#### Available data
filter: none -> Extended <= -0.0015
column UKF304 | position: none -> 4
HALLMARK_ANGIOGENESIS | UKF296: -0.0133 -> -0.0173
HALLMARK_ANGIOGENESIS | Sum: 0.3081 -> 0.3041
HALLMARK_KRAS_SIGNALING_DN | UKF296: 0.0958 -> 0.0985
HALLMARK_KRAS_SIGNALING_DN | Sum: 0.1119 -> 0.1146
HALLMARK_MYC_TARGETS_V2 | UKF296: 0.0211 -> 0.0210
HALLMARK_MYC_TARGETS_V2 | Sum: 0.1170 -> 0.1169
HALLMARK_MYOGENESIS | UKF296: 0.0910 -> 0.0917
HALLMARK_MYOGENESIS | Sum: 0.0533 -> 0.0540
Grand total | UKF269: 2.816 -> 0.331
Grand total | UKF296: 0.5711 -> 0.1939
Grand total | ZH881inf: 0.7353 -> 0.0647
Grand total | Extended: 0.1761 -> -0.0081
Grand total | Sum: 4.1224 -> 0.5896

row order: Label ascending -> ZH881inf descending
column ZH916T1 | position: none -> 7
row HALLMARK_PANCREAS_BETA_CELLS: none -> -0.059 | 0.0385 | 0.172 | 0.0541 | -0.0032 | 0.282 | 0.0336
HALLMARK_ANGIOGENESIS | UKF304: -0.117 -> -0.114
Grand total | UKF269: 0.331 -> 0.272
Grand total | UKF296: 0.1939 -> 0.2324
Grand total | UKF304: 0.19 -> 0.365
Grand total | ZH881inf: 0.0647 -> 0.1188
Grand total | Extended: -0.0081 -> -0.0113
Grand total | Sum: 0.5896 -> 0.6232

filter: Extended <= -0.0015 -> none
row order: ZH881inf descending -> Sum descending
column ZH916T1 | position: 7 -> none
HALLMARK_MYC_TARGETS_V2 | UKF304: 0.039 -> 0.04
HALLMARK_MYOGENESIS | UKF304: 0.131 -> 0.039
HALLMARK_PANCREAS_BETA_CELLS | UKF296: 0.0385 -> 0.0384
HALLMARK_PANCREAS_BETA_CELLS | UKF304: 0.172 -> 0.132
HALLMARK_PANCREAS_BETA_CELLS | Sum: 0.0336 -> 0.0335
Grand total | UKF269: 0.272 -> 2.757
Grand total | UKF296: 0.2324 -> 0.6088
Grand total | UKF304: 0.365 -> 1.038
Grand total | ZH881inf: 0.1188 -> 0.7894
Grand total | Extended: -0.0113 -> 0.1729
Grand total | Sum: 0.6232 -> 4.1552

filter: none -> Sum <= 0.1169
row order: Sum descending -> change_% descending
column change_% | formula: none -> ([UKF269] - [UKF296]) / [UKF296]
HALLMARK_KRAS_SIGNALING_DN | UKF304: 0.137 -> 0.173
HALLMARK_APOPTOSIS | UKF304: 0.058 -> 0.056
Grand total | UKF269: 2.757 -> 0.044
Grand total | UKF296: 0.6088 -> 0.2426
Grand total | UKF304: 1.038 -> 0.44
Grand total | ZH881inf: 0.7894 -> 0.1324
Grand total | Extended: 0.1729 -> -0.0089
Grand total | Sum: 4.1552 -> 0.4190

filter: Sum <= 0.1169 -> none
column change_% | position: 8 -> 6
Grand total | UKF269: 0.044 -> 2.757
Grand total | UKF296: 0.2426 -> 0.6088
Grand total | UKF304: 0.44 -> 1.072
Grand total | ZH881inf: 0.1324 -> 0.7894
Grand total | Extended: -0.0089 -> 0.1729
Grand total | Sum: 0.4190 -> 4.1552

#### Required action
Nothing but an exact reproduction of the entries is wanted.

#### Solution for this exercise
filter: none -> Extended <= -0.0015
column UKF304 | position: none -> 4
HALLMARK_ANGIOGENESIS | UKF296: -0.0133 -> -0.0173
HALLMARK_ANGIOGENESIS | Sum: 0.3081 -> 0.3041
HALLMARK_KRAS_SIGNALING_DN | UKF296: 0.0958 -> 0.0985
HALLMARK_KRAS_SIGNALING_DN | Sum: 0.1119 -> 0.1146
HALLMARK_MYC_TARGETS_V2 | UKF296: 0.0211 -> 0.0210
HALLMARK_MYC_TARGETS_V2 | Sum: 0.1170 -> 0.1169
HALLMARK_MYOGENESIS | UKF296: 0.0910 -> 0.0917
HALLMARK_MYOGENESIS | Sum: 0.0533 -> 0.0540
Grand total | UKF269: 2.816 -> 0.331
Grand total | UKF296: 0.5711 -> 0.1939
Grand total | ZH881inf: 0.7353 -> 0.0647
Grand total | Extended: 0.1761 -> -0.0081
Grand total | Sum: 4.1224 -> 0.5896

row order: Label ascending -> ZH881inf descending
column ZH916T1 | position: none -> 7
row HALLMARK_PANCREAS_BETA_CELLS: none -> -0.059 | 0.0385 | 0.172 | 0.0541 | -0.0032 | 0.282 | 0.0336
HALLMARK_ANGIOGENESIS | UKF304: -0.117 -> -0.114
Grand total | UKF269: 0.331 -> 0.272
Grand total | UKF296: 0.1939 -> 0.2324
Grand total | UKF304: 0.19 -> 0.365
Grand total | ZH881inf: 0.0647 -> 0.1188
Grand total | Extended: -0.0081 -> -0.0113
Grand total | Sum: 0.5896 -> 0.6232

filter: Extended <= -0.0015 -> none
row order: ZH881inf descending -> Sum descending
column ZH916T1 | position: 7 -> none
HALLMARK_MYC_TARGETS_V2 | UKF304: 0.039 -> 0.04
HALLMARK_MYOGENESIS | UKF304: 0.131 -> 0.039
HALLMARK_PANCREAS_BETA_CELLS | UKF296: 0.0385 -> 0.0384
HALLMARK_PANCREAS_BETA_CELLS | UKF304: 0.172 -> 0.132
HALLMARK_PANCREAS_BETA_CELLS | Sum: 0.0336 -> 0.0335
Grand total | UKF269: 0.272 -> 2.757
Grand total | UKF296: 0.2324 -> 0.6088
Grand total | UKF304: 0.365 -> 1.038
Grand total | ZH881inf: 0.1188 -> 0.7894
Grand total | Extended: -0.0113 -> 0.1729
Grand total | Sum: 0.6232 -> 4.1552

filter: none -> Sum <= 0.1169
row order: Sum descending -> change_% descending
column change_% | formula: none -> ([UKF269] - [UKF296]) / [UKF296]
HALLMARK_KRAS_SIGNALING_DN | UKF304: 0.137 -> 0.173
HALLMARK_APOPTOSIS | UKF304: 0.058 -> 0.056
Grand total | UKF269: 2.757 -> 0.044
Grand total | UKF296: 0.6088 -> 0.2426
Grand total | UKF304: 1.038 -> 0.44
Grand total | ZH881inf: 0.7894 -> 0.1324
Grand total | Extended: 0.1729 -> -0.0089
Grand total | Sum: 4.1552 -> 0.4190

filter: Sum <= 0.1169 -> none
column change_% | position: 8 -> 6
Grand total | UKF269: 0.044 -> 2.757
Grand total | UKF296: 0.2426 -> 0.6088
Grand total | UKF304: 0.44 -> 1.072
Grand total | ZH881inf: 0.1324 -> 0.7894
Grand total | Extended: -0.0089 -> 0.1729
Grand total | Sum: 0.4190 -> 4.1552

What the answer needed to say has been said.